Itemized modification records
::::::::
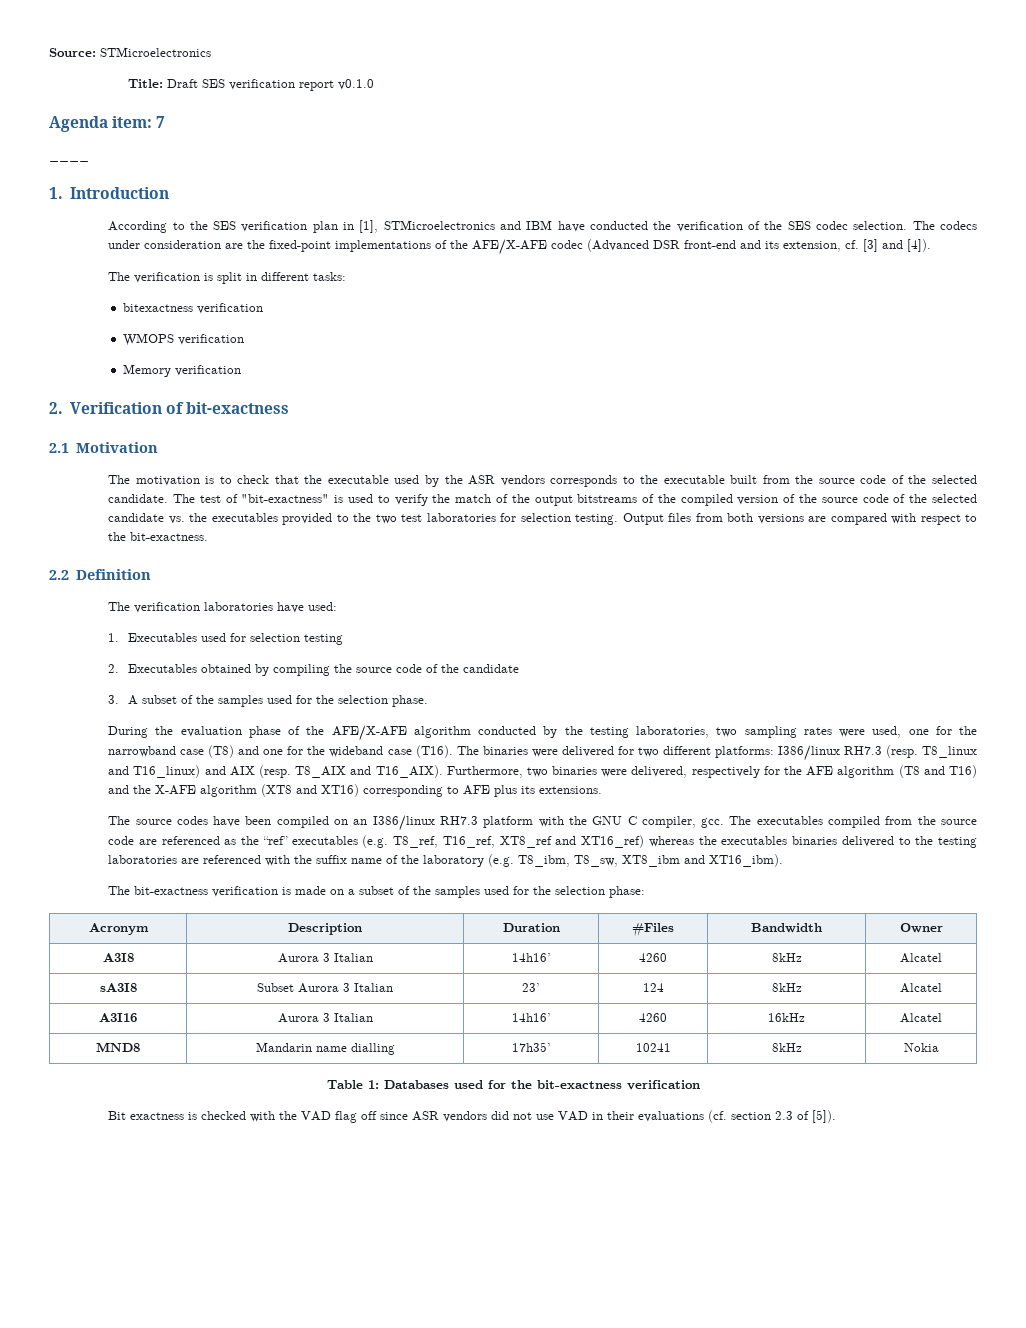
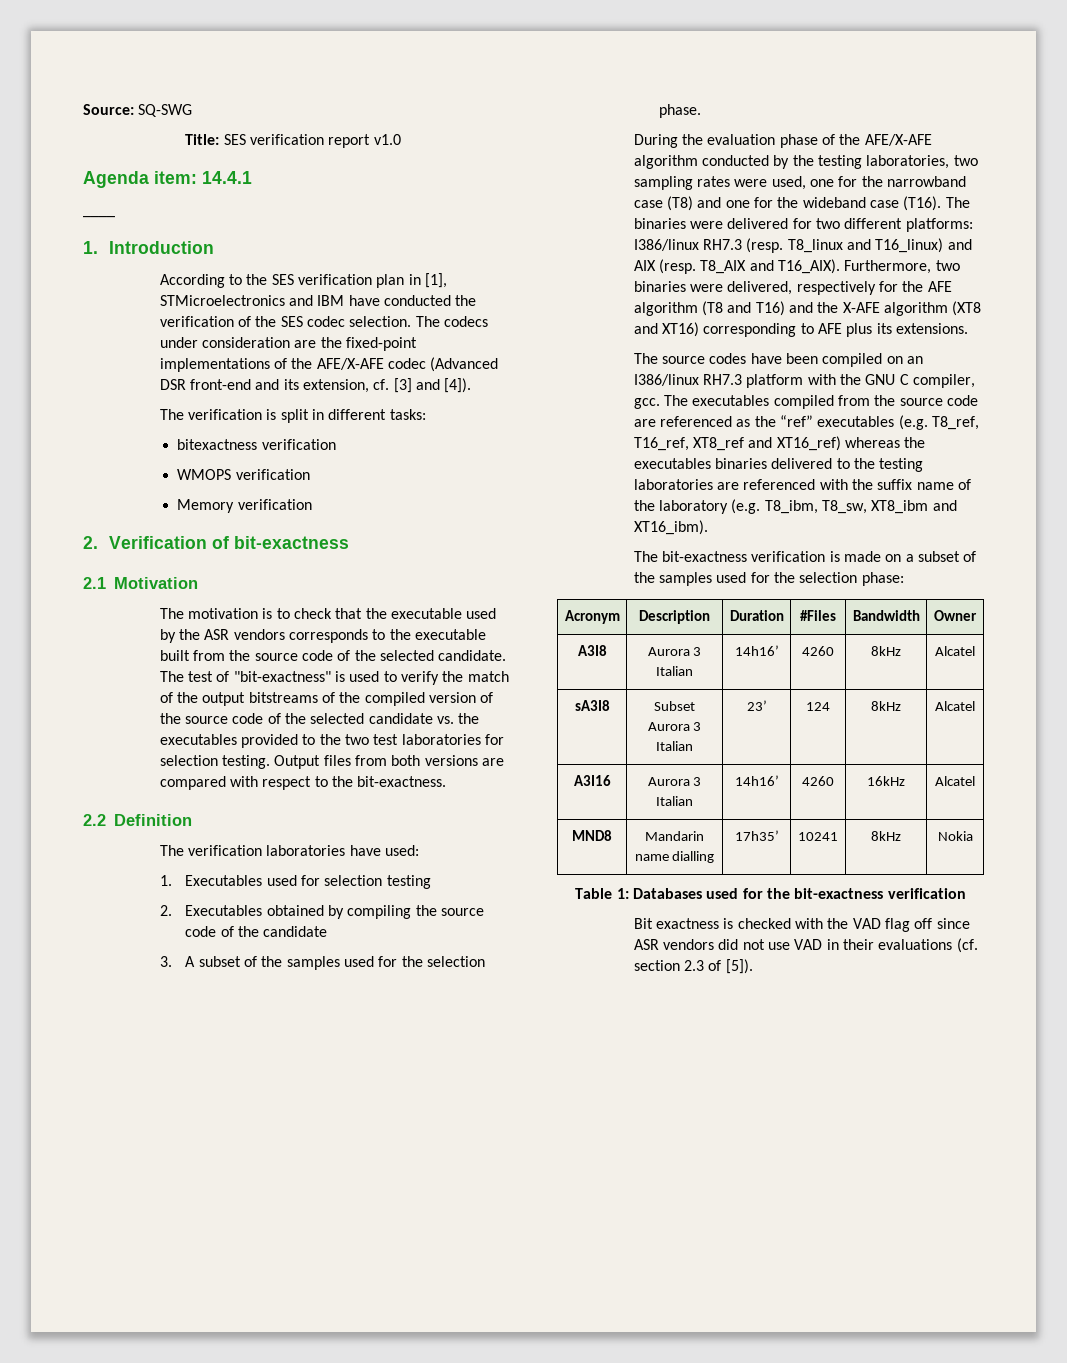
- Source: STMicroelectronics
+ Source: SQ-SWG
- Title: Draft SES verification report v0.1.0
+ Title: SES verification report v1.0
- Agenda item: 7
+ Agenda item: 14.4.1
::::::::
**WHAT IS NEEDED**
Copy the records above exactly, leaving out every picture.

**TASK RESPONSE**
- Source: STMicroelectronics
+ Source: SQ-SWG
- Title: Draft SES verification report v0.1.0
+ Title: SES verification report v1.0
- Agenda item: 7
+ Agenda item: 14.4.1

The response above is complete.